NAME¶
ipsec_ttosa, ipsec_satot, ipsec_initsaid - convert IPsec Security Association
IDs to and from text, initialize an SA ID
SYNOPSIS¶
#include <freeswan.h>
typedef struct { ip_address dst; ipsec_spi_t spi; int
proto;
} ip_said;
const char *ttosa(const char *src, size_t srclen, ip_said *sa);
size_t satot(const ip_said *sa, int format, char *dst, size_t
dstlen);
void initsaid(const ip_address *addr, ipsec_spi_t spi, int proto,
ip_said *dst);
DESCRIPTION¶
Ttosa converts an ASCII Security Association (SA) specifier into an
ip_said structure (containing a destination-host address in network
byte order, an SPI number in network byte order, and a protocol code).
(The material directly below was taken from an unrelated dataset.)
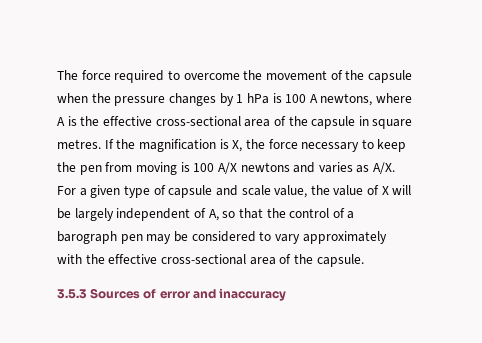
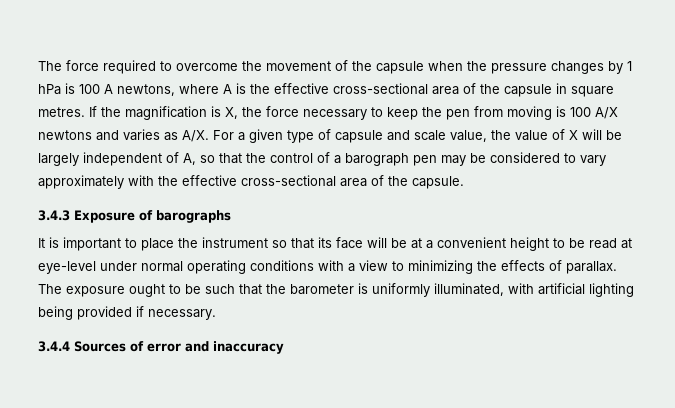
- 3.5.3 Sources of error and inaccuracy
+ 3.4.3 Exposure of barographs
+ It is important to place the instrument so that its face will be at a convenient height to be read at eye-level under normal operating conditions with a view to minimizing the effects of parallax. The exposure ought to be such that the barometer is uniformly illuminated, with artificial lighting being provided if necessary.
+ 3.4.4 Sources of error and inaccuracy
Satot does the reverse conversion, back to a text SA specifier.
Initsaid initializes an
ip_said from separate items of
information.
An SA is specified in text with a mail-like syntax, e.g.
esp.5a7@1.2.3.4.
An SA specifier contains a protocol prefix (currently
ah,
esp,
tun,
comp, or
int), a single character indicating the
address family (
. for IPv4,
: for IPv6), an unsigned integer SPI
number in hexadecimal (with no
0x prefix), and an IP address. The IP
address can be any form accepted by
ipsec_ttoaddr(3), e.g.
dotted-decimal IPv4 address, colon-hex IPv6 address, or DNS name.
As a special case, the SA specifier
%passthrough4 or
%passthrough6
signifies the special SA used to indicate that packets should be passed
through unaltered. (At present, these are synonyms for
tun.0@0.0.0.0
and
tun:0@:: respectively, but that is subject to change without
notice.)
%passthrough is a historical synonym for
%passthrough4.
These forms are known to both
ttosa and
satot, so the internal
representation is never visible.
Similarly, the SA specifiers
%pass,
%drop,
%reject,
%hold,
%trap, and
%trapsubnet signify special ``magic''
SAs used to indicate that packets should be passed, dropped, rejected (dropped
with ICMP notification), held, and trapped (sent up to
ipsec_pluto(8),
with either of two forms of
%hold automatically installed)
respectively. These forms too are known to both routines, so the internal
representation of the magic SAs should never be visible.
The
<freeswan.h> header file supplies the
ip_said structure,
as well as a data type
ipsec_spi_t which is an unsigned 32-bit integer.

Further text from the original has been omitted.